Le personnage de Cléo est celui d'une jeune fille qui se sent insignifiante au sein de sa famille d'abord ; elle est issue d'un milieu médiocre étriqué, en repli et qui manque vraisemblablement de lumière. Elle ne rencontre pas non plus un franc succès auprès du groupe social représenté dans le roman par le collège et le lycée. Ce manque d'écoute, de reconnaissance, de visibilité va servir sur un plateau les desseins de la « fondation » Galatée. Cathy et sa « fondation » s'immiscent dans sa vie au bon moment. Dans le mythe, Galatée est la statue que Pygmalion façonne à sa manière et dont il tombe amoureux.
La jeune fille est immédiatement éblouie par cette femme et les promesses de gloire qu'elle lui fait miroiter ; Cathy représente la classe, le luxe, l'emmène dans des lieux chics, fastueux et connus du tout Paris et du show business, elle la couvre de cadeaux et d'argent, elle lui fait découvrir tout un univers des paillettes qui participeront à son aveuglement. Tout ceci se fait avec l'assentiment des parents, la jeune fille est dès lors lancée dans la gueule du loup, un réseau de prostitution. Elle est nue face à ces prédateurs, sans bouclier. Tout le monde autour d'elle ferme les yeux.
Les déjeuners auxquels elle est invitée et l'appartement dans lequel elle est accueillie avec d'autres filles sont glauques, la prestation devant le jury ne vient jamais, la bourse elle-même lui est refusée, peut-être plus tard lui promet-on. Pire encore, elle est elle-même chargée par Galatée de recruter d'autres jeunes filles venant de milieux modestes bien sûr ! Et cela plait bien à Cléo qui devient ainsi une vraie vedette au collège. Elle devient une « Cathy » mais culpabilise fortement lorsqu'elle enrôle Betty, l'une de ses amis et d'autres aussi, dans cette galère, elle aide à construire tout un réseau de jeunes filles qu'on mène à l'abattoir. Cette culpabilité va la hanter, elle se transformera en un sentiment envahissant qui fera surgir la question lancinante de l'impossible pardon même à l'âge adulte car ce pardon selon la narratrice ne peut défaire le passé. Puisqu'il s'agit de danse, le corps malmené est lui aussi mise en scène, il souffre tout autant que les esprits, on doit le réparer. Tout est cassé.

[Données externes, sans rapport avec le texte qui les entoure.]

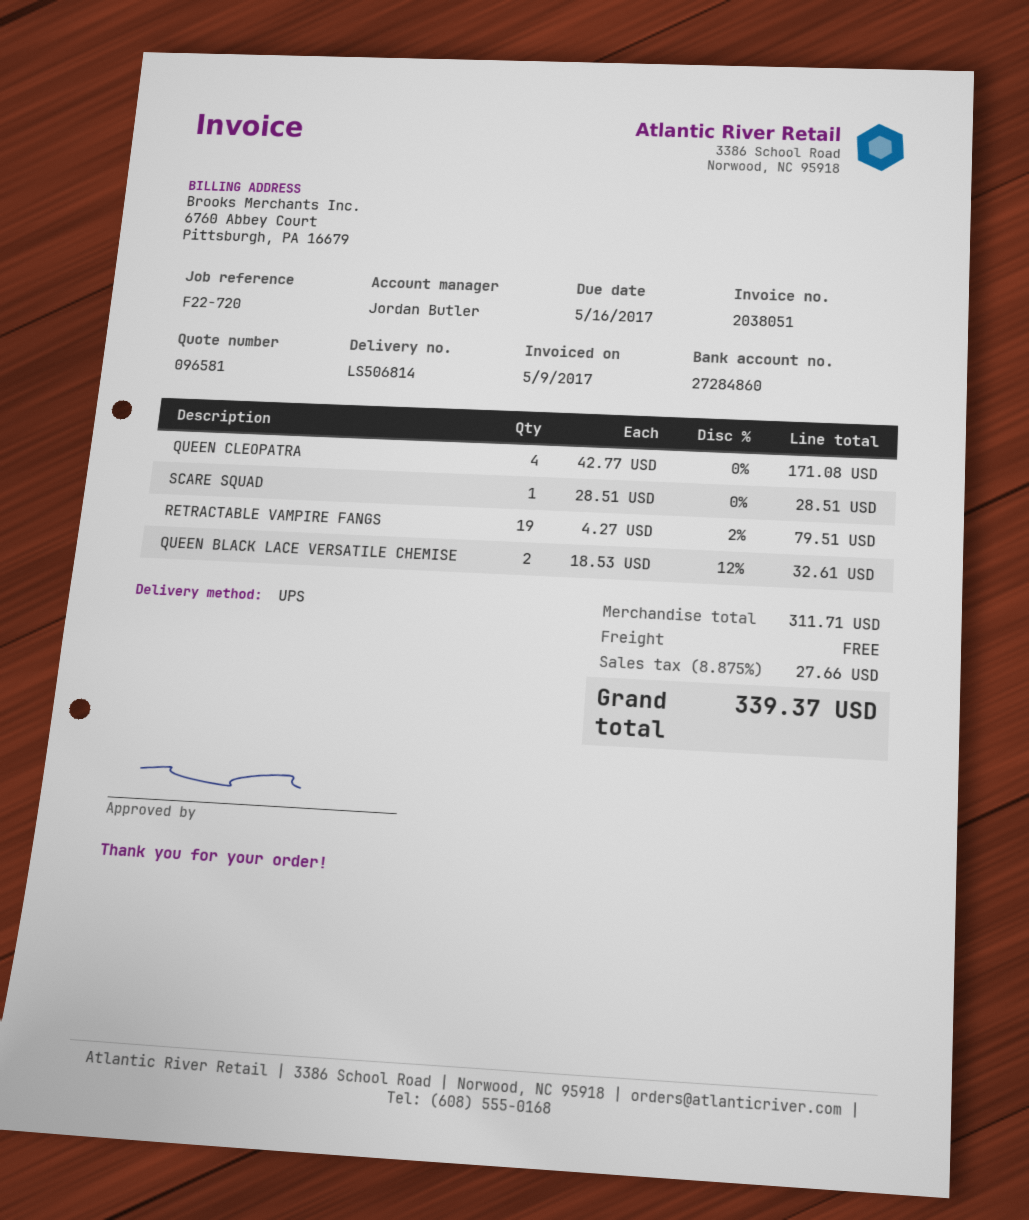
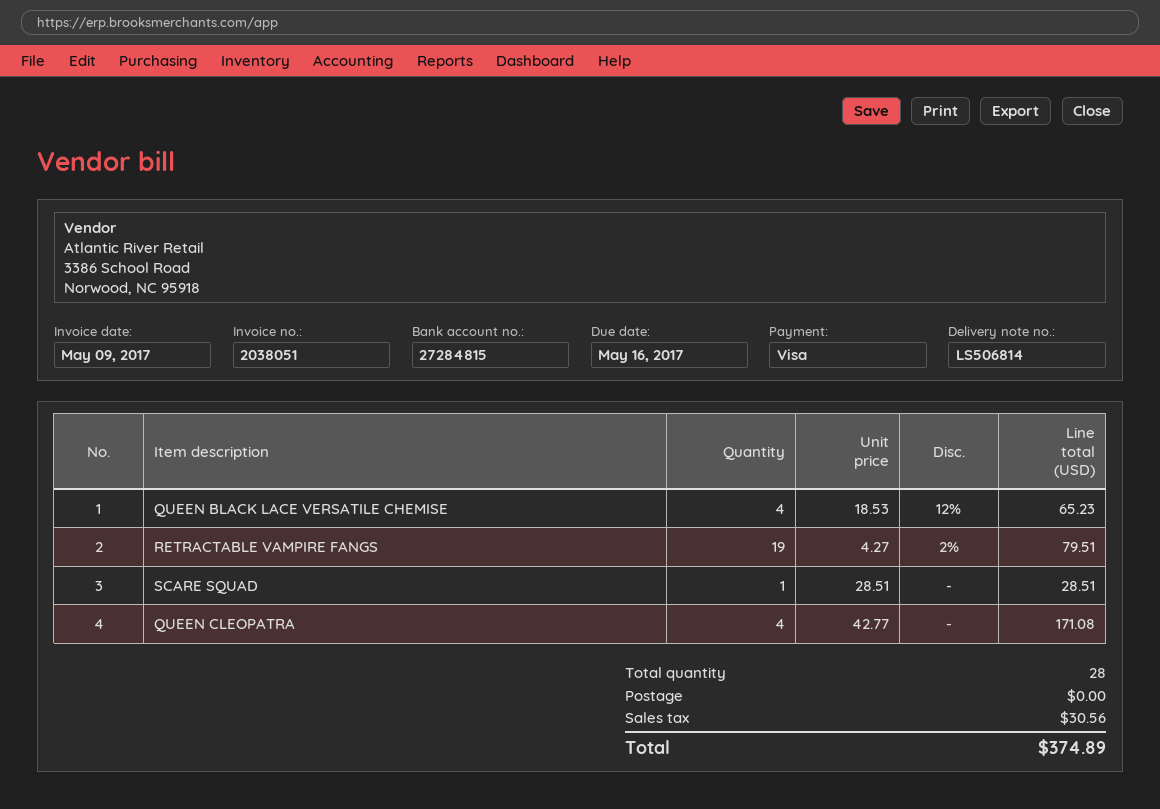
bank account: 27284860 -> 27284815
QUEEN BLACK LACE VERSATILE CHEMISE: 2 x 18.53 - 12% = 32.61 -> 4 x 18.53 - 12% = 65.23
tax: 27.66 -> 30.56
total: 339.37 -> 374.89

Le mérite du roman de Lola Lafon est de pouvoir mettre en lumière des événements dramatiques, sous la forme d'une fiction avec des allers-retours entre passé, présent, futur et toute une galerie de personnages précisément construits gravitant autour de Cléo et mettant en cause le personnage qu'elle incarne ou ses actes passés, chacun à sa manière. Ce sont des amis qui la quittent lorsqu'ils apprennent le scandale qui l'entoure, des amants de passage en lien avec le show business, un(e) grand amour de jeunesse qui ne lui ressemble pas, elle est militante, cultivée, féministe, elle met en cause son rôle de recruteuse mais aussi le silence sur l'affaire et les dommages subis pat les victimes. Les professionnels avec qui elle travaille ont un comportement ambigu, amis parfois mais pas toujours solidaires quand il faut oser parler et agir. Sa famille descendante, notamment sa fille qui admire mais pointe aussi parfois du doigt sa participation en tant que danseuse à l'émission de Drucker.
Ce qui permet de développer ces personnages, leur manière de penser, c'est la construction particulière de ce roman dans lequel chacun des chapitres se centre sur un personnage en entremêlant les époques et les discours. le fil de la narration peut échapper au lecteur : le récit n'est pas linéaire, le lecteur doit reconstituer un puzzle défait. C'est une narration éclatée. Comme si tout avait volé en éclat autour du personnage de Cléo et de ses camarades et que la romancière nous donnait l'occasion de reconstruire les choses en accompagnant Cléo et les autres personnages à chaque chapitre.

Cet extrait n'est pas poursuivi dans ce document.